Wow! I was so disappointed after checking the cameras this morning. We have had a major leaf fall, but I did not see ANY deer sign this morning. The leaves can cover droppings and track, but not rubs. I saw nothing.

The cameras confirmed what my eyes saw. There was one doe on camera #1, 11 minutes after I checked it last, and that was it!

I did get a great video of Mamma bear and her now considerably larger twin cubs at the Fork. Right at the end of the video, she stands up on her hind legs.

Black Bear Sow and Cubs

Black Bear Sow and Cubs

I also got a great video of a fisher cat at Stand #2, which is not surprising, as I deleted over 60 videos of mice, flying squirrels, gray squirrels, and porcupines at Stand #2.

Fisher Cat at Stand #2

Fisher Cat at Stand #2

A coyote and a red fox, the first I’ve ever seen there, also showed up to try and take advantage of the rodent explosion.

Red Fox at Stand #2

Red Fox at Stand #2

Those rodents have completely wiped out the acorns there.

By the way, I got a great video of a big bull moose at the Fork a while back that I forgot to mention.

Big Bull Moose at the Fork

Big Bull Moose at the Fork

I’m stymied, but I don’t have the physical strength right now to scout the areas where I think the deer have moved off to.

My best guess is the bigger oak groves on either side of Mountain Road and up to Stand #5.

The other possibility is the new cutovers above Eckart’s.

I have never seen so little sign in J.E.

The brookies are getting ready to spawn. I saw several this morning, including at the spot where Debbie and I watched them spawn last year.

WLAGS

Beavers

I pride myself in my observation skills, but this one I missed.

You might remember me commenting on the beavers dragging beech and maples across Rte. 1 to the brook. I thought this was all about food, but it wasn’t. Much of what they were doing was to repair the old dam.
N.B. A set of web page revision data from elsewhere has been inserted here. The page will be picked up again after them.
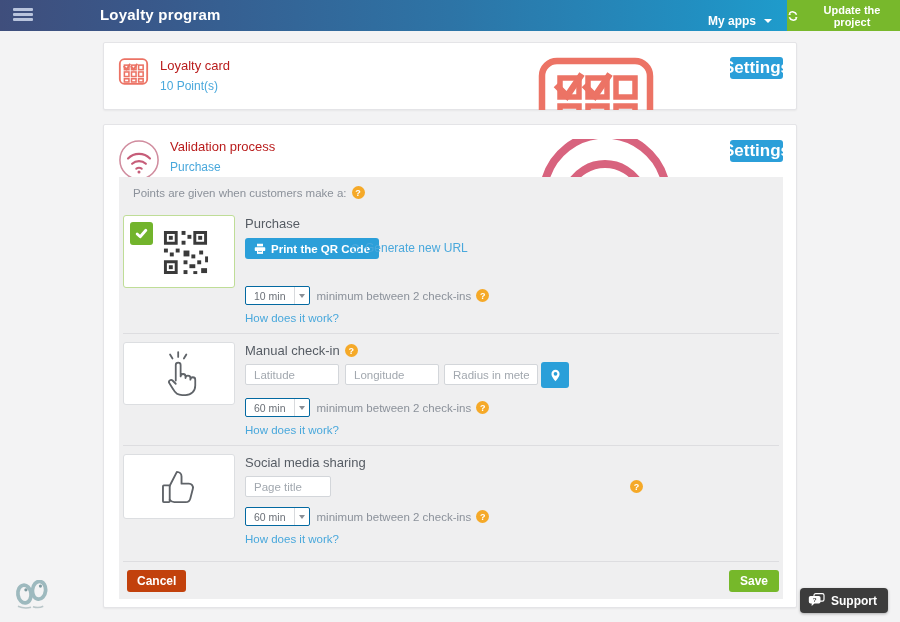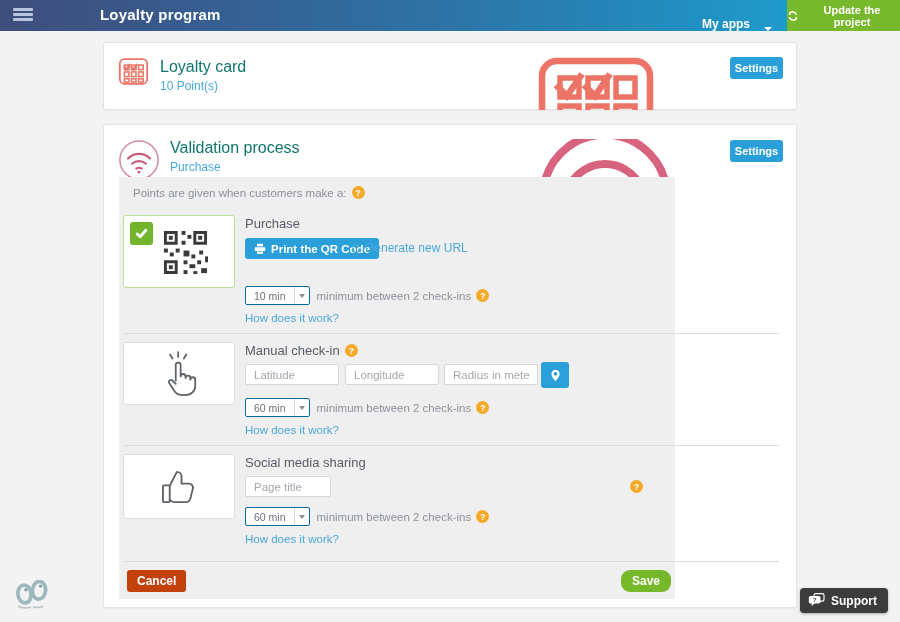--- a/index.html
+++ b/index.html
@@ -22,7 +22,7 @@
   .hamburger { position:absolute; left:13px; top:8px; width:20px; height:14px; cursor:pointer; }
   .hamburger span { display:block; height:2.6px; margin-bottom:2.6px; background:#b9c4dd; border-radius:1px; }
   .topbar-title { position:absolute; left:100px; top:6px; color:#fff; font-size:15px; font-weight:bold; letter-spacing:.2px; }
-  .myapps { position:absolute; right:128px; top:0; height:31px; display:flex; align-items:flex-end; gap:14px; color:#fff; font-size:12px; font-weight:bold; cursor:pointer; }
+  .myapps { position:absolute; right:128px; top:0; height:41px; display:flex; align-items:center; gap:8px; color:#fff; font-size:12px; font-weight:bold; cursor:pointer; }
   .caret-down { width:0; height:0; border-left:4px solid transparent; border-right:4px solid transparent; border-top:4px solid #fff; }
   .update-btn {
     position:absolute; right:0; top:0; width:113px; height:31px;

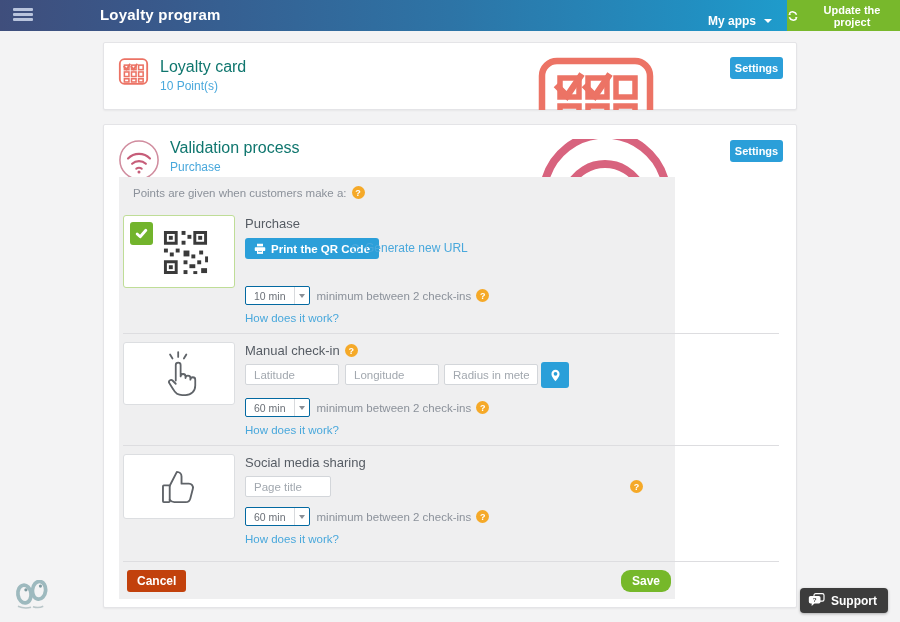--- a/index.html
+++ b/index.html
@@ -40,7 +40,7 @@
     background:#2b9fd9; color:#fff; font-size:11px; font-weight:bold;
     border:none; border-radius:3px; display:flex; align-items:center; justify-content:center; cursor:pointer;
   }
-  .card-title { font-size:16px; color:#0f766e; }
+  .card-title { font-size:13px; color:#b91c1c; }
   .card-sub { font-size:12px; color:#49a8dc; text-decoration:none; cursor:pointer; }
 
   .big-icon-clip { position:absolute; overflow:hidden; }

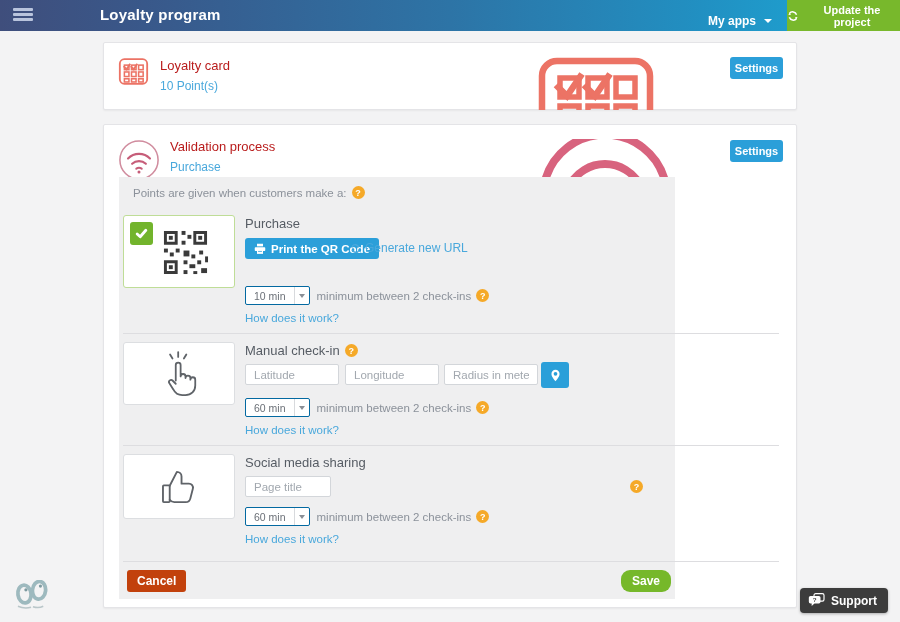--- a/index.html
+++ b/index.html
@@ -37,7 +37,7 @@
 
   .settings-btn {
     position:absolute; right:13px; width:53px; height:22px;
-    background:#2b9fd9; color:#fff; font-size:11px; font-weight:bold;
+    background:#2b9fd9; color:#fff; font-size:17px; font-weight:bold;
     border:none; border-radius:3px; display:flex; align-items:center; justify-content:center; cursor:pointer;
   }
   .card-title { font-size:13px; color:#b91c1c; }

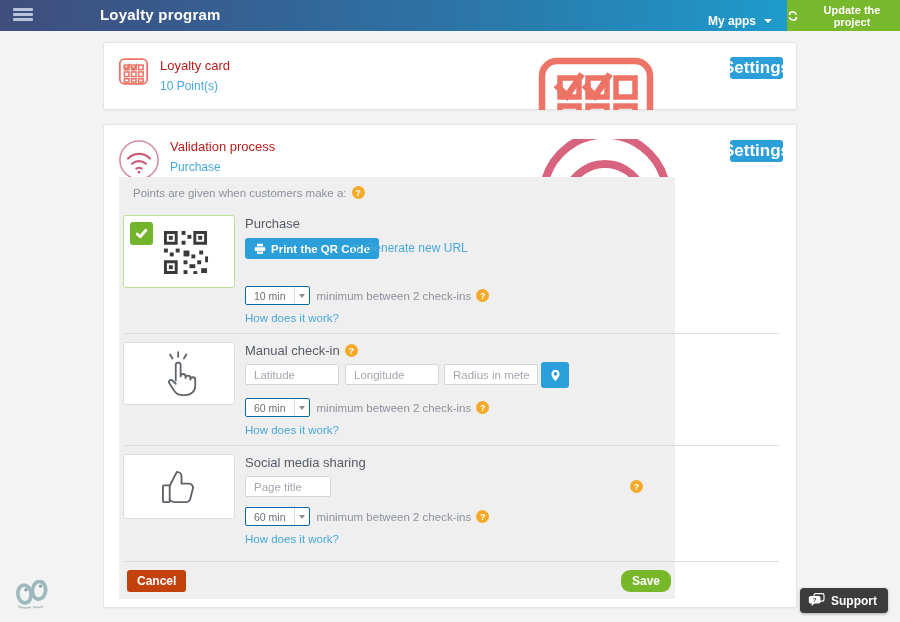--- a/index.html
+++ b/index.html
@@ -46,7 +46,7 @@
   .big-icon-clip { position:absolute; overflow:hidden; }
 
   
-  .panel { position:absolute; left:15px; top:52px; width:556px; height:422px; background:#efeff0; }
+  .panel { position:absolute; left:15px; top:52px; width:664px; height:422px; background:#efeff0; }
   .intro-row { position:absolute; left:14px; top:9px; font-size:11.5px; color:#8b919a; display:flex; align-items:center; gap:5px; }
 
   .q-badge {

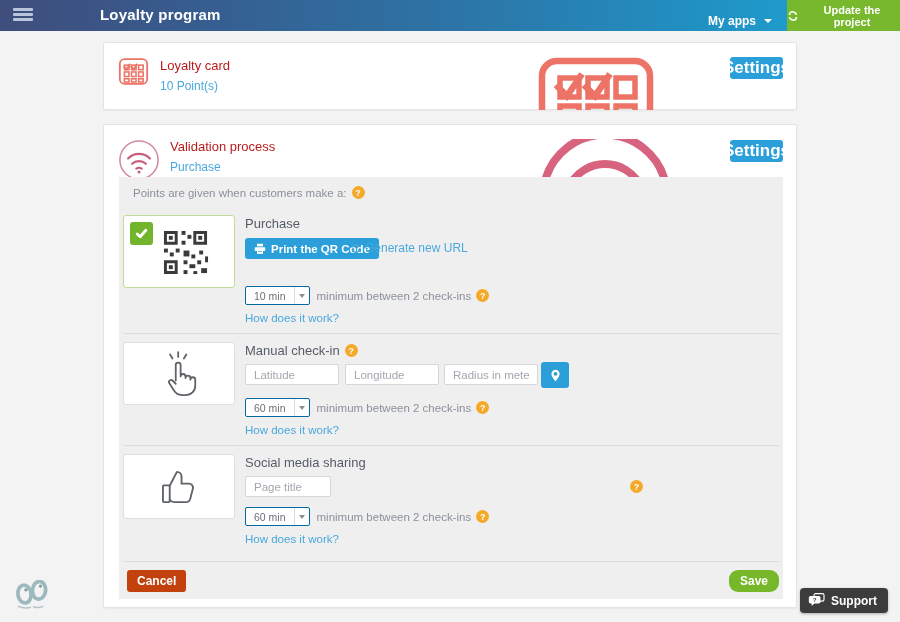--- a/index.html
+++ b/index.html
@@ -96,7 +96,7 @@
   .pin-btn { position:absolute; left:422px; top:185px; width:28px; height:26px; background:#2b9fd9; border:none; border-radius:3px; display:flex; align-items:center; justify-content:center; cursor:pointer; }
 
   .cancel-btn { position:absolute; left:8px; top:393px; height:22px; padding:0 10px; background:#c2410c; color:#fff; border:none; border-radius:3px; font-size:12px; font-weight:bold; cursor:pointer; }
-  .save-btn { position:absolute; right:4px; top:393px; height:22px; padding:0 11px; background:#76b82a; color:#fff; border:none; border-radius:9px; font-size:12px; font-weight:bold; cursor:pointer; }
+  .save-btn { position:absolute; right:4px; top:393px; height:22px; padding:0 11px; background:#76b82a; color:#fff; border:none; border-radius:3px; font-size:12px; font-weight:bold; cursor:pointer; }
 
   
   .support-btn {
The pond is filling up, and will once again be a magnet for wildlife. The otter, the reason I went there today, has already taken full advantage of the pond. On the down side, he has eaten about every brook trout in the brook and pond. The up side is that a moose has already checked the place out along with a pair of geese. I’m sure wood ducks and other waterfowl will be there shortly. It will be on the dining out spots list of every mink, weasel, fisher cat, deer, and raccoon in the area. To say nothing of the songbirds that will benefit from the insects and fruits.

The beavers are using the old lodge as a dining room for now, with the main lodge down near our boat launch. I think that will change as the summer and human activity grow nearer. I think that then they well might restore the old lodge, which is in the upper most portion of the photo.

Old Beaver Dam

Old Beaver Dam

They have built a series of smaller dams between this one and the lake. I am hopeful that someday, they will move further upstream to dam up the older, larger pond sight. It is prime with food and far enough off the beaten track that it would serve them well for years.

I set up my best camera on the dam to hopefully get some photos of them and the otter. That is, if he hasn’t literally eaten himself out of house and home.